====== TASK DATA
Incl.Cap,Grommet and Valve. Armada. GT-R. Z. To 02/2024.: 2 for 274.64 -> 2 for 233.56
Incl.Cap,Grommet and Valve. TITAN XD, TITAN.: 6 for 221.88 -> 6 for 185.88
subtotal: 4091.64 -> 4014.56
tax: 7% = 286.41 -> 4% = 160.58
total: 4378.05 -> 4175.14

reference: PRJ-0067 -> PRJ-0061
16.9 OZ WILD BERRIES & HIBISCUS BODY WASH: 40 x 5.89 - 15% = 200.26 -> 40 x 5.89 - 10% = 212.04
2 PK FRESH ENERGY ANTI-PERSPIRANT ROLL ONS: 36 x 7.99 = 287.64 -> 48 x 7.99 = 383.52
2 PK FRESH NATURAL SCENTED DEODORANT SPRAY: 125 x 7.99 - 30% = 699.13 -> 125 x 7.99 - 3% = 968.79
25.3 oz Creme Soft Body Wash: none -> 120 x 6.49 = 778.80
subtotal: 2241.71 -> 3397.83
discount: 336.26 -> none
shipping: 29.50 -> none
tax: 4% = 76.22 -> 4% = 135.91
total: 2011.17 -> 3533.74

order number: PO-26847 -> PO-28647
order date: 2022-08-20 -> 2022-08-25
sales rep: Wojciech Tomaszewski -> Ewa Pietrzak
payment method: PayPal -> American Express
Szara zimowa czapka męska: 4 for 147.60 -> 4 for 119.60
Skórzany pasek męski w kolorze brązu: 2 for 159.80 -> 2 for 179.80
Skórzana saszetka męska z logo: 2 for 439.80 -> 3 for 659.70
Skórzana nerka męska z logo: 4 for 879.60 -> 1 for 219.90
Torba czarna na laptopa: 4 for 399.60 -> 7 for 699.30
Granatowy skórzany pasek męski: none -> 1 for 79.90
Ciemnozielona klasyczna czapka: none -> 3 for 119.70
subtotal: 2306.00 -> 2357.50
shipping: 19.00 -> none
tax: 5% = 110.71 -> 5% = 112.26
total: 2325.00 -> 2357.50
============
• EXERCISE AIM
In the records above, return only the line that contains "Skórzana nerka męska" and every line after it through the last, exactly as they appear.

• WRITTEN REPLY
Skórzana nerka męska z logo: 4 for 879.60 -> 1 for 219.90
Torba czarna na laptopa: 4 for 399.60 -> 7 for 699.30
Granatowy skórzany pasek męski: none -> 1 for 79.90
Ciemnozielona klasyczna czapka: none -> 3 for 119.70
subtotal: 2306.00 -> 2357.50
shipping: 19.00 -> none
tax: 5% = 110.71 -> 5% = 112.26
total: 2325.00 -> 2357.50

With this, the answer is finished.